Records to use:
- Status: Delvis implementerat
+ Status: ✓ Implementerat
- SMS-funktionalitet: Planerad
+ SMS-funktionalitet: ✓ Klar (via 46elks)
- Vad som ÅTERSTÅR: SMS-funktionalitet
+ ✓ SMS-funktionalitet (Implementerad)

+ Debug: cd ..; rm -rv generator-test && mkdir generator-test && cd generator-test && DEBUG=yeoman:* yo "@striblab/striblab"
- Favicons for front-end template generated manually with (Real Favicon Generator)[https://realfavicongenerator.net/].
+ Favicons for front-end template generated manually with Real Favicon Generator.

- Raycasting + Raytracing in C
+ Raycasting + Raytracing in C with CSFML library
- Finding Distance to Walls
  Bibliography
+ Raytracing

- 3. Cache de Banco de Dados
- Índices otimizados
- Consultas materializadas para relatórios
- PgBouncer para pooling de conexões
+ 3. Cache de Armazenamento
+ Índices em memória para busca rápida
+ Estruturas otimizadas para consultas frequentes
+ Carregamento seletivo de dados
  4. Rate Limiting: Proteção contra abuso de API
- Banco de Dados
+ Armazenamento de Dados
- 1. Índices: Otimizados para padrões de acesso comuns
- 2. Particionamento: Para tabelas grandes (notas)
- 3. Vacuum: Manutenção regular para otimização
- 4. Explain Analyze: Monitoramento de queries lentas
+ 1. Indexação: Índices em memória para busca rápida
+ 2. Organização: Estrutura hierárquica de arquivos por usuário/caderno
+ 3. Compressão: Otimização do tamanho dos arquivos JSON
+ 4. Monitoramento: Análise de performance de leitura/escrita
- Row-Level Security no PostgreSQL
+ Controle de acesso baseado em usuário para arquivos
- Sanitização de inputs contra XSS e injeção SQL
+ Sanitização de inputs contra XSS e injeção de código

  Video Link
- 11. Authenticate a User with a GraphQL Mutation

Work to complete: Would you write the material out again, exactly as given above?

Result for this exercise:
- Status: Delvis implementerat
+ Status: ✓ Implementerat
- SMS-funktionalitet: Planerad
+ SMS-funktionalitet: ✓ Klar (via 46elks)
- Vad som ÅTERSTÅR: SMS-funktionalitet
+ ✓ SMS-funktionalitet (Implementerad)

+ Debug: cd ..; rm -rv generator-test && mkdir generator-test && cd generator-test && DEBUG=yeoman:* yo "@striblab/striblab"
- Favicons for front-end template generated manually with (Real Favicon Generator)[https://realfavicongenerator.net/].
+ Favicons for front-end template generated manually with Real Favicon Generator.

- Raycasting + Raytracing in C
+ Raycasting + Raytracing in C with CSFML library
- Finding Distance to Walls
  Bibliography
+ Raytracing

- 3. Cache de Banco de Dados
- Índices otimizados
- Consultas materializadas para relatórios
- PgBouncer para pooling de conexões
+ 3. Cache de Armazenamento
+ Índices em memória para busca rápida
+ Estruturas otimizadas para consultas frequentes
+ Carregamento seletivo de dados
  4. Rate Limiting: Proteção contra abuso de API
- Banco de Dados
+ Armazenamento de Dados
- 1. Índices: Otimizados para padrões de acesso comuns
- 2. Particionamento: Para tabelas grandes (notas)
- 3. Vacuum: Manutenção regular para otimização
- 4. Explain Analyze: Monitoramento de queries lentas
+ 1. Indexação: Índices em memória para busca rápida
+ 2. Organização: Estrutura hierárquica de arquivos por usuário/caderno
+ 3. Compressão: Otimização do tamanho dos arquivos JSON
+ 4. Monitoramento: Análise de performance de leitura/escrita
- Row-Level Security no PostgreSQL
+ Controle de acesso baseado em usuário para arquivos
- Sanitização de inputs contra XSS e injeção SQL
+ Sanitização de inputs contra XSS e injeção de código

  Video Link
- 11. Authenticate a User with a GraphQL Mutation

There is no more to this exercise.